One of the most ordinary workers' compensation scams doesn't involve workers trying to get something for nothing.
Instead, it's the employer who tries to get away with a common ruse -- they lie about who they employ, how many people they employ and what the people they employ actually do (claiming, for example, that construction workers are office staff).
According to insurance companies, these kinds of dishonest employers will put a lot of time and effort into the process, using complex financial games and false accounting processes to hide their deceptions.
While a single individual who manages to defraud workers' comp over a bogus injury might collect a few thousand dollars, a single employer can swindle a workers' comp insurer out of hundreds of thousands of dollars each year.
The owner of one Florida company was just nabbed for reporting fewer staff members than he actually employed, a lower annual payroll and claims that employees were engaged in less dangerous work activities -- thus allowing him to avoid paying over $1 million in premiums.
For example, the owner reported a payroll of only a little more than $273,000 -- instead of the $6.5 million his company payroll actually put out.
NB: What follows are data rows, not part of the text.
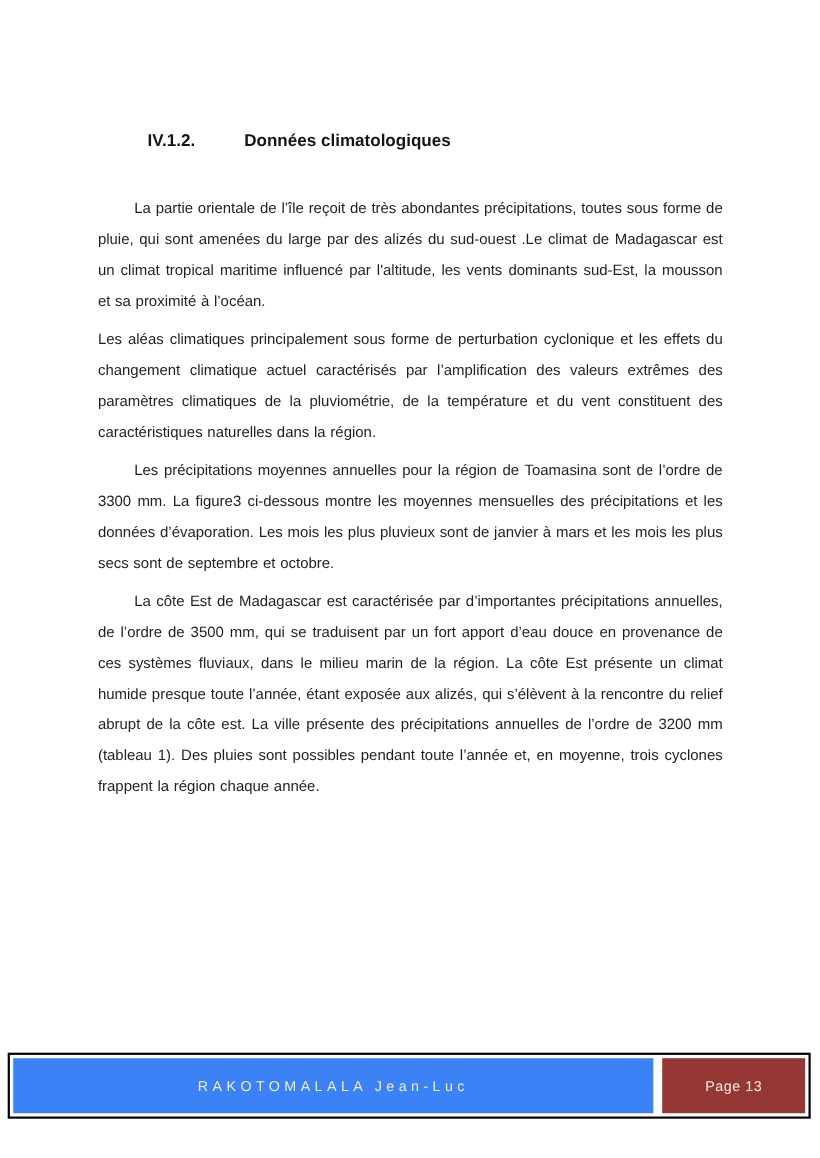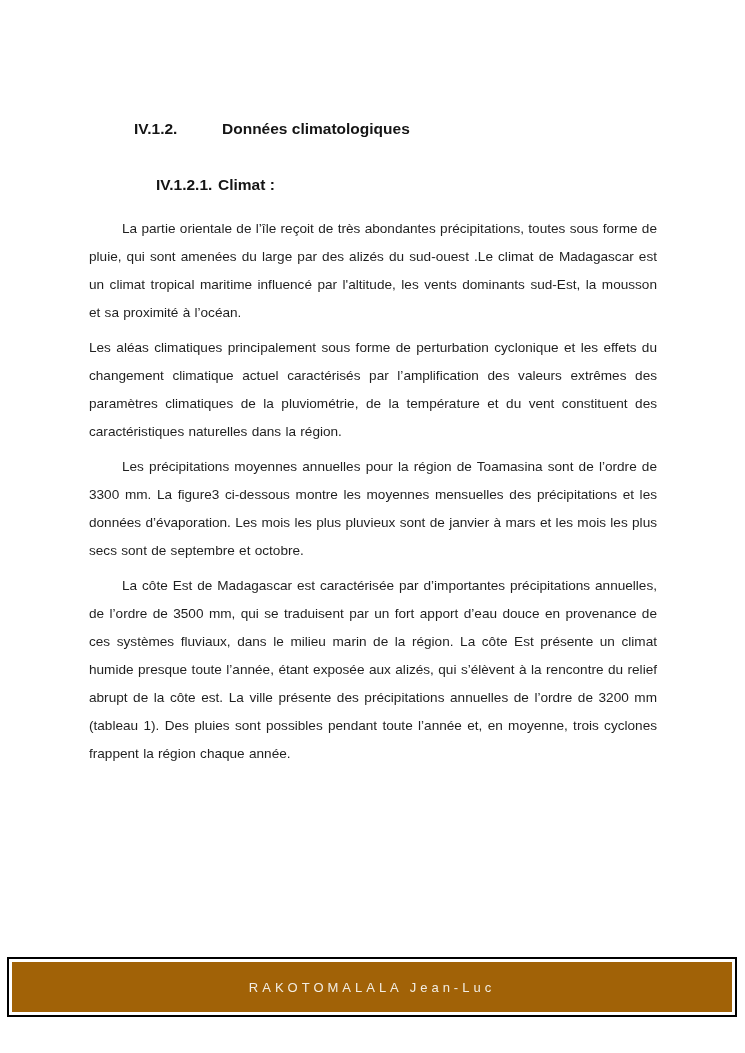--- a/index.html
+++ b/index.html
@@ -75,34 +75,34 @@
 <body>
 
 <div class="page">
 
   <div class="content">
 
     <div class="h1">
       <span class="num">IV.1.2.</span><span>Données climatologiques</span>
     </div>
 
-    <div class="h2">
-      <span class="num">IV.1.2.1.</span><span>Climat :</span>
-    </div>
 
 
     <p class="para indent">La partie orientale de l’île reçoit de très abondantes précipitations, toutes sous forme de pluie, qui sont amenées du large par des alizés du sud-ouest .Le climat de Madagascar est un climat tropical maritime influencé par l'altitude, les vents dominants sud-Est, la mousson et sa proximité à l’océan.</p>
 
     <p class="para">Les aléas climatiques principalement sous forme de perturbation cyclonique et les effets du changement climatique actuel caractérisés par l’amplification des valeurs extrêmes des paramètres climatiques de la pluviométrie, de la température et du vent constituent des caractéristiques naturelles dans la région.</p>
 
     <p class="para indent">Les précipitations moyennes annuelles pour la région de Toamasina sont de l’ordre de 3300 mm. La figure3 ci-dessous montre les moyennes mensuelles des précipitations et les données d’évaporation. Les mois les plus pluvieux sont de janvier à mars et les mois les plus secs sont de septembre et octobre.</p>
 
     <p class="para indent">La côte Est de Madagascar est caractérisée par d’importantes précipitations annuelles, de l’ordre de 3500 mm, qui se traduisent par un fort apport d’eau douce en provenance de ces systèmes fluviaux, dans le milieu marin de la région. La côte Est présente un climat humide presque toute l’année, étant exposée aux alizés, qui s’élèvent à la rencontre du relief abrupt de la côte est. La ville présente des précipitations annuelles de l’ordre de 3200 mm (tableau 1). Des pluies sont possibles pendant toute l’année et, en moyenne, trois cyclones frappent la région chaque année.</p>
 
   </div>
 
   <div class="footer-box" style="border-color: rgb(0, 0, 0);">
-    <div class="footer-cell footer-author-cell" style="background: #a16207; color: rgb(242, 237, 227);">
+    <div class="footer-cell footer-author-cell" style="background: #3b82f6; color: rgb(242, 237, 227);">
       <span class="footer-author">RAKOTOMALALA Jean-Luc</span>
+    </div>
+    <div class="footer-cell footer-page-cell" style="background: rgb(149, 55, 53); color: rgb(242, 237, 227);">
+      <span class="footer-page">Page 13</span>
     </div>
   </div>
 
 </div>
 
 </body></html>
That deception alone means that he cheated the insurance company of more than $1 million in premiums each year. He faces a maximum of a 60-year prison term if he's convicted.
Lying in order to gain cheaper workers' compensation insurance leaves the construction workers at risk of not having enough coverage for their medical bills and expenses if they're seriously injured.
If you've been seriously injured and find out that your employer has played a game with the workers' compensation insurance company, it's wisest to explore all your legal options for recovery.